Models are trained with weights, activations, and other components represented in a certain native number format. Usually, this is BF16 or FP16, although 8-bit and 4-bit native precisions are becoming more popular for training.

Post-training quantization works by changing those model weights and other values from their native number format, to a lower-precision format. Cutting precision in half improves performance in both phases of inference:

Prefill: Compute-bound prefill now runs on lower-precision Tensor Cores with twice the FLOPS.
Decode: Memory-bound decode now loads half as much data per value, effectively doubling memory bandwidth.

Working with quantized data introduces overheads, so it’s not linearly twice as fast to go from 16 to 8 bits. In practice, quantization down a single level of precision generally offers 30%-50% better performance for LLMs. The catch with quantization is that it runs the risk of reducing a model’s output quality, and has the potential to introduce precision errors throughout the calculations that power inference.

Precision errors compound over time. Consider what happens when you square and cube different precisions of Pi:

Most of the work in quantization is in preventing precision errors and minimizing their impact on the final model output.

Sixteen-bit, 8-bit, and 4-bit precisions are the primary formats for inference. Number formats contain:

Precision: The number of bits used to express a single value in the format. For example, FP16 uses 16 bits.
Type: Whether these bits are interpreted to represent an integer (non decimal) or a floating-point number (decimal).
Scale factor: A multiplier used to map values from a low-precision format back to the higher-precision format.

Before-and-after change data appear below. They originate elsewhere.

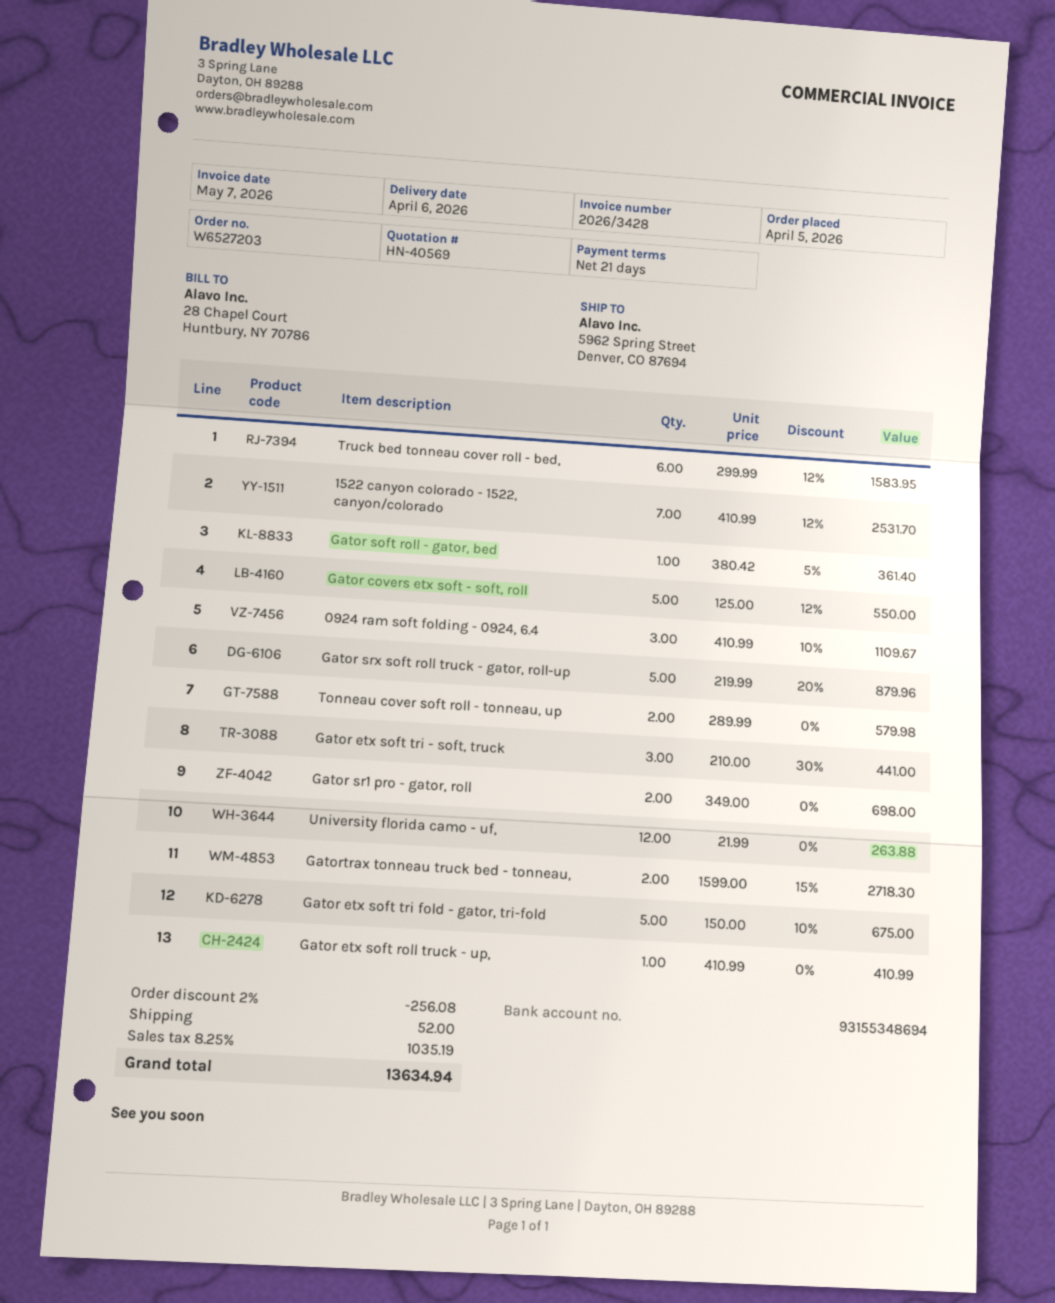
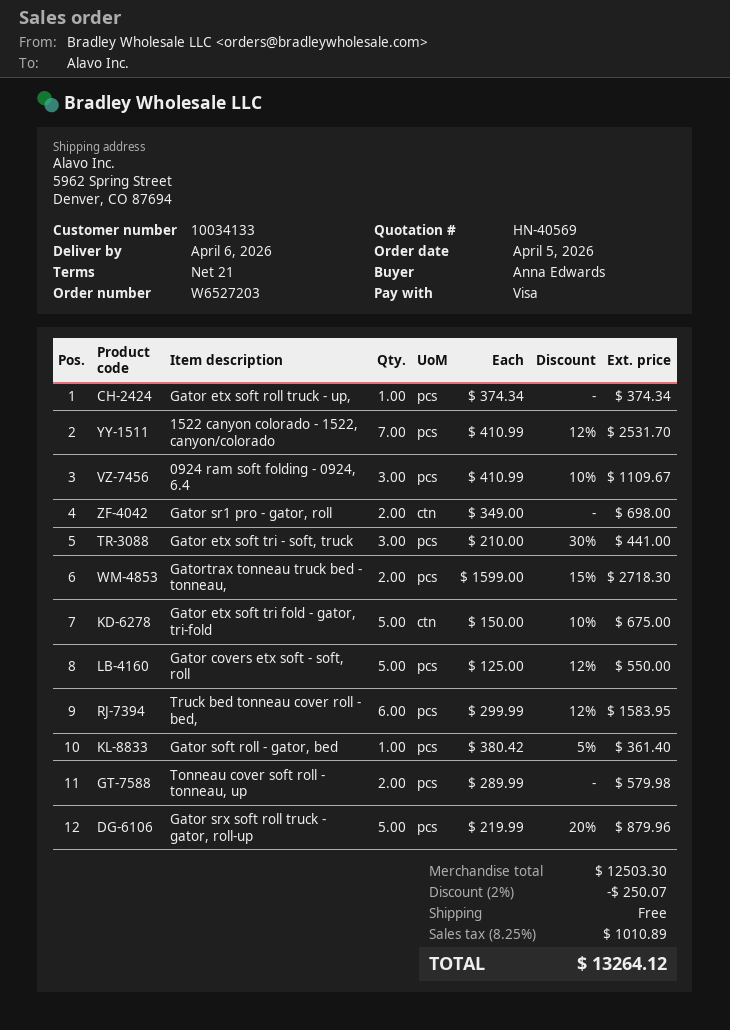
University florida camo - uf,: 12 x 21.99 = 263.88 -> none
Gator etx soft roll truck - up,: 1 x 410.99 = 410.99 -> 1 x 374.34 = 374.34
discount: 2% = 256.08 -> 2% = 250.07
shipping: 52.00 -> 0.00
tax: 8.25% = 1035.19 -> 8.25% = 1010.89
total: 13634.94 -> 13264.12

Combined, these attributes determine the two factors behind how well a number format represents the values used in inference:

Dynamic range: The difference between the lowest and highest value that can be represented in the format.
Granularity: The number of parameters or other values that are quantized along a single scale factor.

Dynamic range is essential to low-precision inference without quality loss. Sixteen bits can represent 65,536 distinct values, while 8 bits can only represent 256 different values. The dynamic range is the distribution of these values – the difference between the smallest and largest available value.

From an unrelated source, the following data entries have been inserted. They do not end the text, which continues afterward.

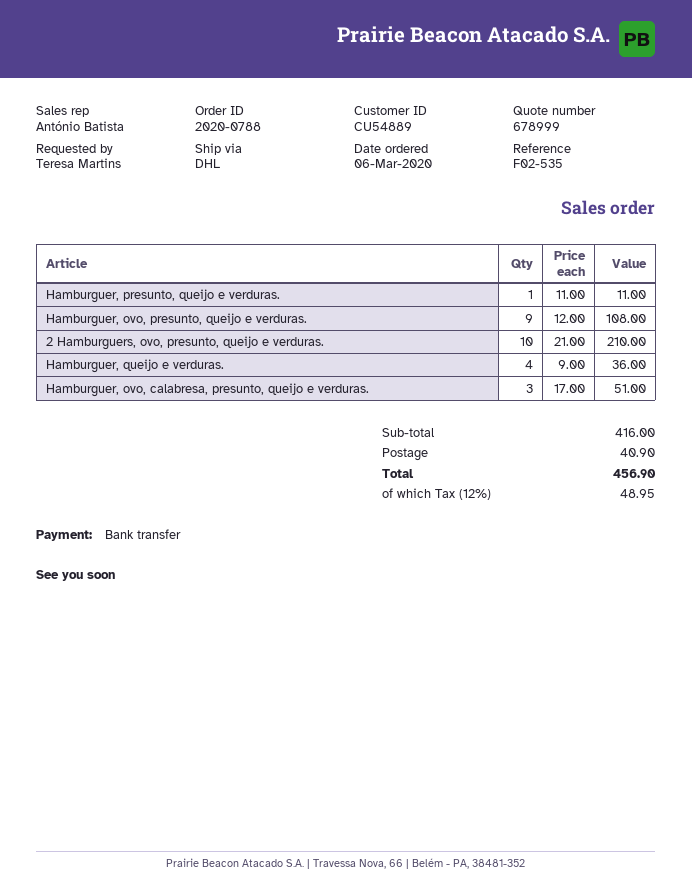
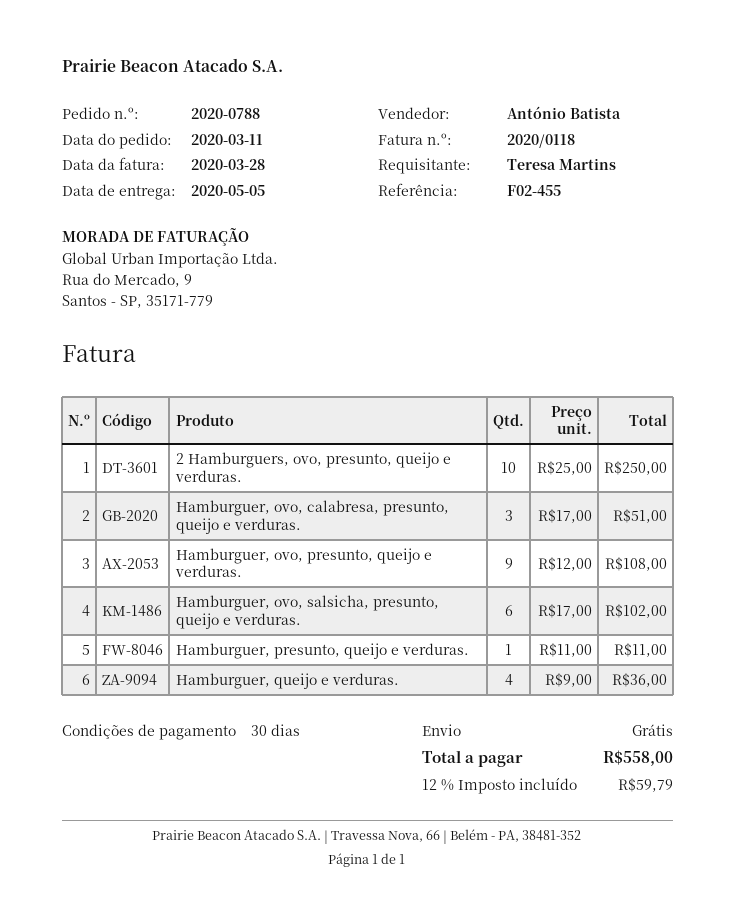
order date: 2020-03-06 -> 2020-03-11
reference: F02-535 -> F02-455
2 Hamburguers, ovo, presunto, queijo e verduras.: 10 x 21.00 = 210.00 -> 10 x 25.00 = 250.00
Hamburguer, ovo, salsicha, presunto, queijo e verduras.: none -> 6 x 17.00 = 102.00
shipping: 40.90 -> 0.00
tax: 12% = 48.95 -> 12% = 59.79
total: 456.90 -> 558.00

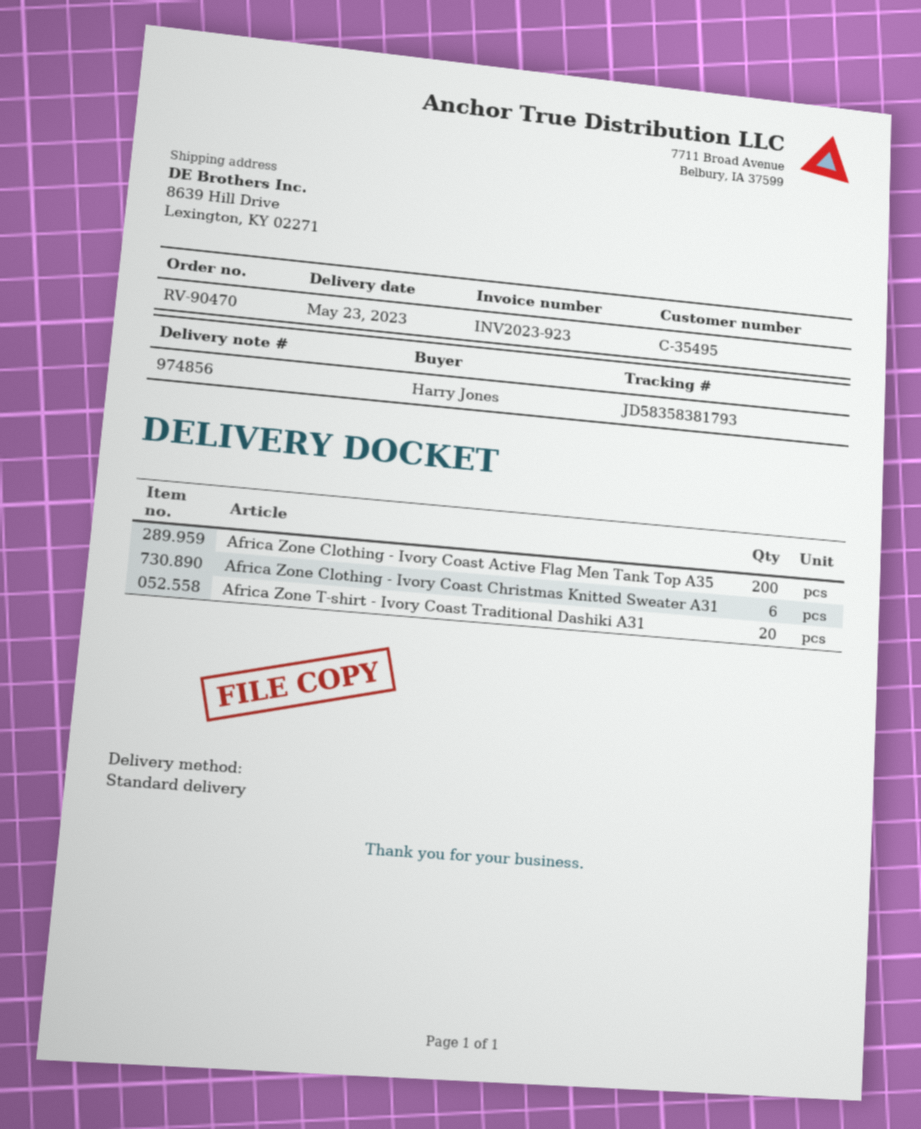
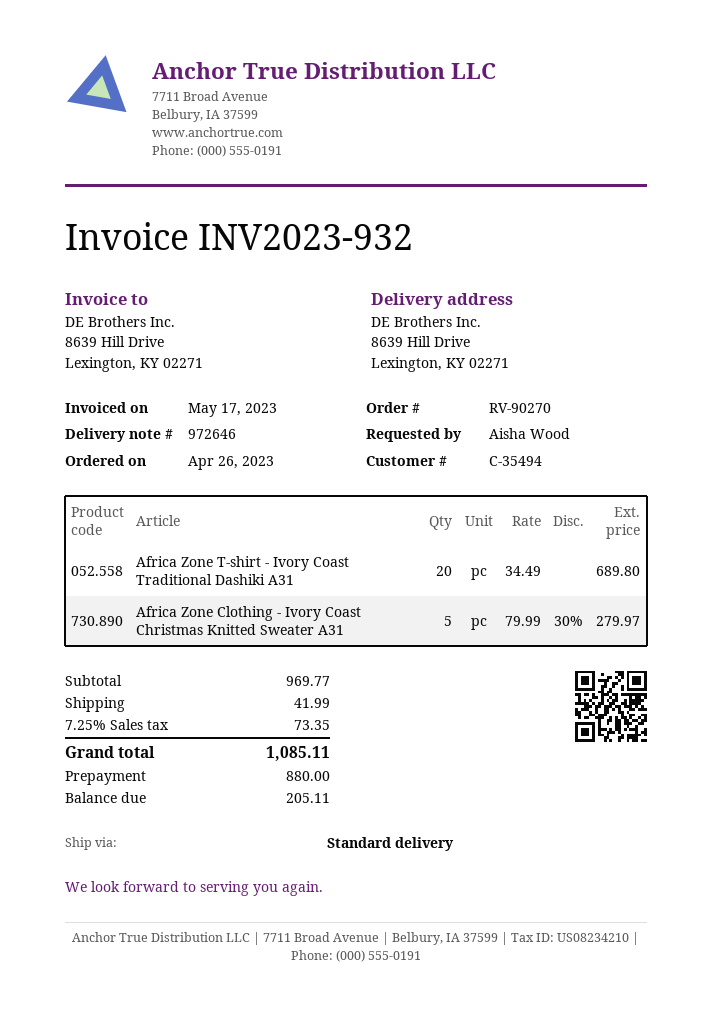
order number: RV-90470 -> RV-90270
delivery note number: 974856 -> 972646
invoice number: INV2023-923 -> INV2023-932
customer number: C-35495 -> C-35494
ordered by: Harry Jones -> Aisha Wood
Africa Zone Clothing - Ivory Coast Active Flag Men Tank Top A35: 200 -> none
Africa Zone Clothing - Ivory Coast Christmas Knitted Sweater A31: 6 -> 5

Dynamic range explains why floating-point formats are better than integer formats for inference. Floating-point formats have three properties:

Sign: A single bit that represents whether a number is positive or negative.
Exponent: A set of bits that, taken together, represent an exponent factor.
Mantissa: A set of bits that together represent the base value multiplied by two to the exponent.

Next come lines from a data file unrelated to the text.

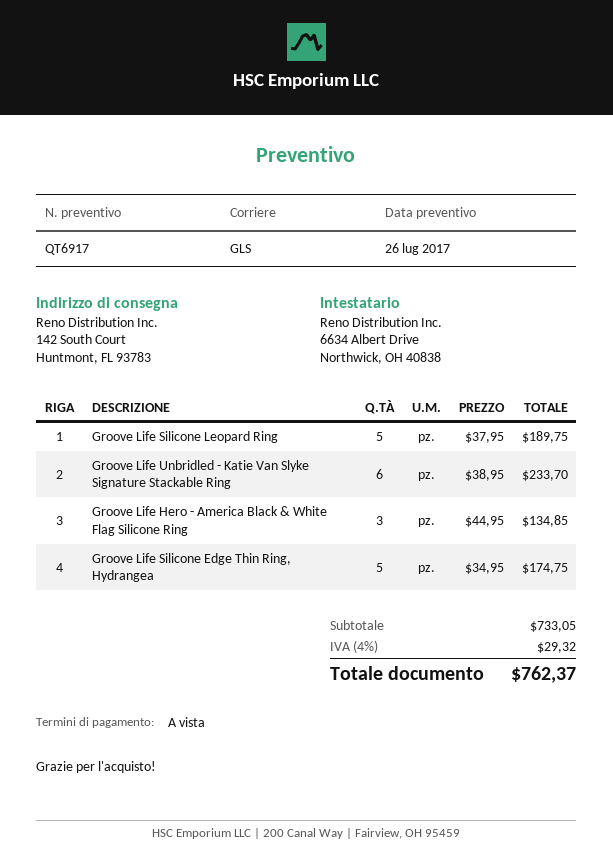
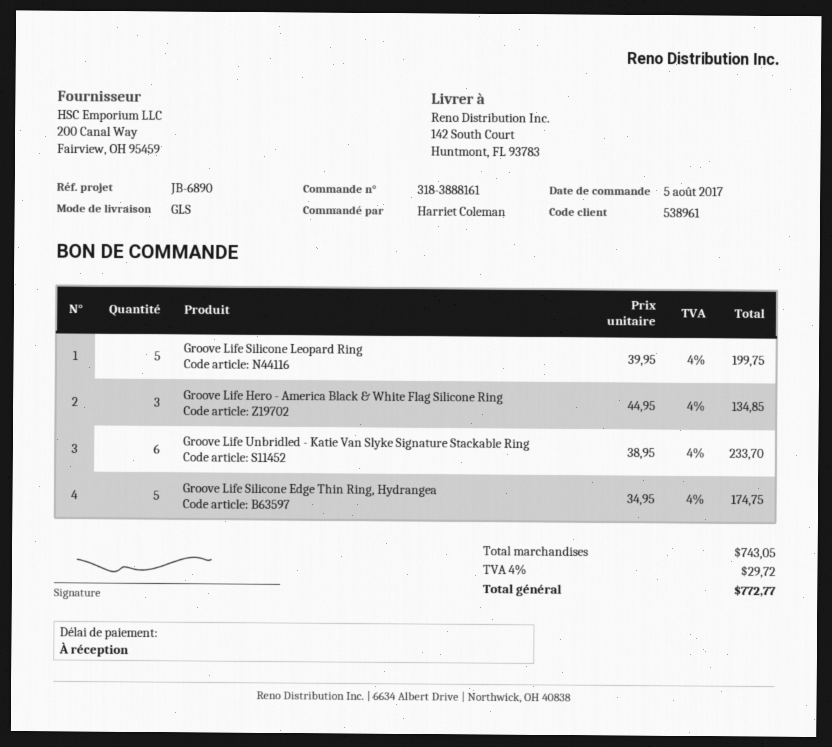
Groove Life Silicone Leopard Ring: 5 x 37.95 = 189.75 -> 5 x 39.95 = 199.75
subtotal: 733.05 -> 743.05
tax: 4% = 29.32 -> 4% = 29.72
total: 762.37 -> 772.77

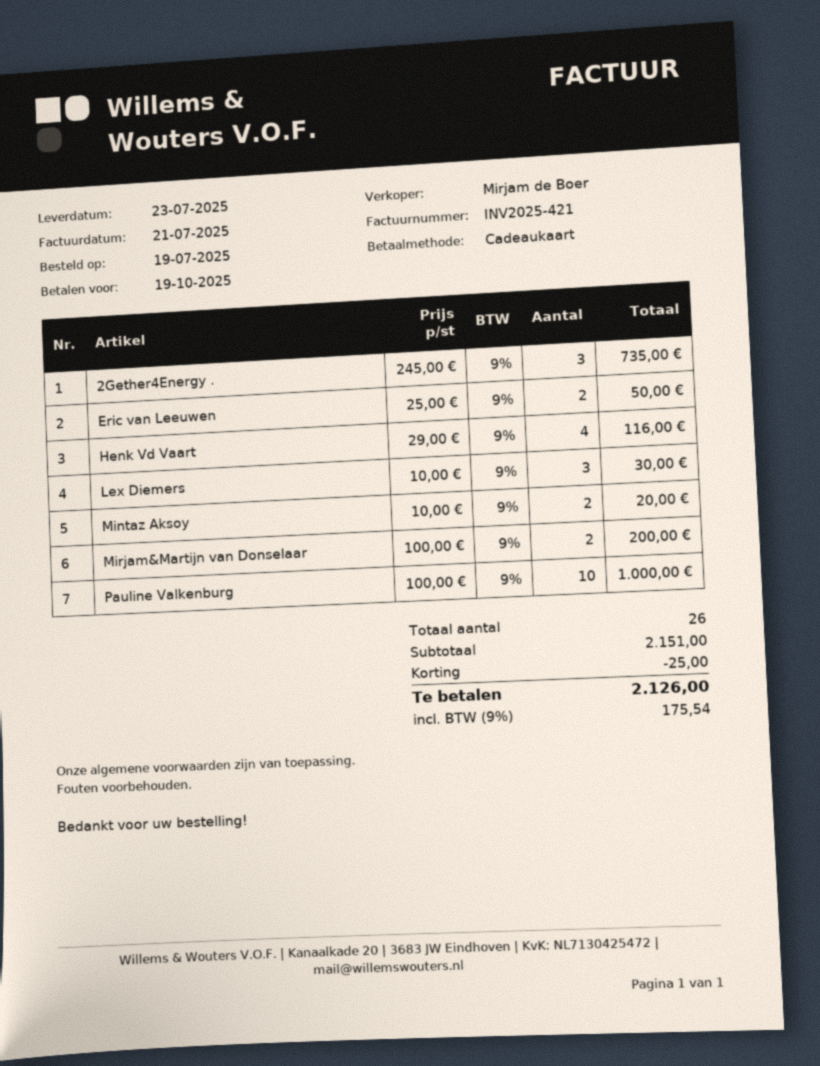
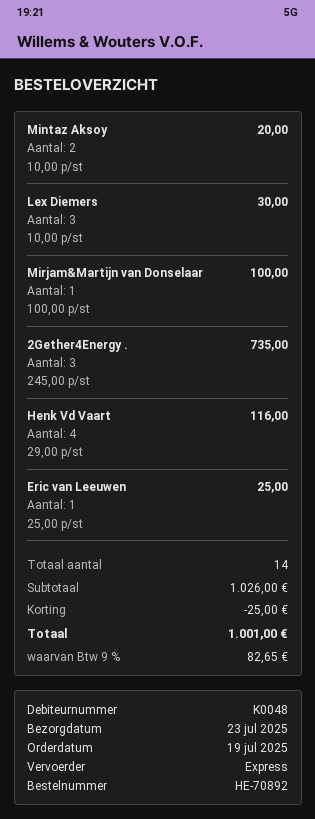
Eric van Leeuwen: 2 x 25.00 = 50.00 -> 1 x 25.00 = 25.00
Mirjam&Martijn van Donselaar: 2 x 100.00 = 200.00 -> 1 x 100.00 = 100.00
Pauline Valkenburg: 10 x 100.00 = 1000.00 -> none
total quantity: 26 -> 14
subtotal: 2151.00 -> 1026.00
tax: 9% = 175.54 -> 9% = 82.65
total: 2126.00 -> 1001.00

An FP8 number in an E4M3 data format means it has a 4-bit exponent and a 3-bit mantissa, with the remaining bit for the sign. Integer formats only have sign and value bits.

*Floating-point number formats have exponent and mantissa bits, along with the sign bit*

The exponent in floating-point numbers gives it a higher dynamic range, meaning it can better express very large and very small numbers. This is important because outlier values are significant in inference, and floating-point number formats better represent outliers after quantization.

Within floating-point formats, there are multiple options at each precision, like FP4, MXFP4, and NVFP4. These formats differ in granularity, or in the number of values quantized by a single scale factor.

Quantization can be applied at three levels:

Tensor level: Calculate a single scale factor for the entire QKV tensor.
Channel level: Calculate a different scale factor for each feature vector within the tensor.
Block level: Within each feature vector, divide the vector into blocks of N values and calculate a scale factor for each block.

More granular quantization has a lower chance of smoothing over outliers, which preserves quality. However, more granularity also introduces extra overhead for storing and applying scale factors.

The components of a model have varying sensitivities to quantization. Reducing the precision of more sensitive components runs a higher risk of quality degradation. From the least to most sensitive components:

Weights: the linear layers are least sensitive to quantization.
Activations: The intermediate output of activation functions are only somewhat sensitive to quantization. They are rarely quantized as they are such a tiny fraction of the model’s weights.
KV cache: The cached values from the attention calculation are moderately sensitive to quantization.
Attention: The attention layers of a model are highly sensitive to quantization, especially equations like softmax.

Within each component, you can get more selective about quantization.

Even in linear layers and activations – generally the least sensitive to quantization due to their size – early and late layers, like the input and output layers of the neural network, may be left in their original precision as these layers are more sensitive.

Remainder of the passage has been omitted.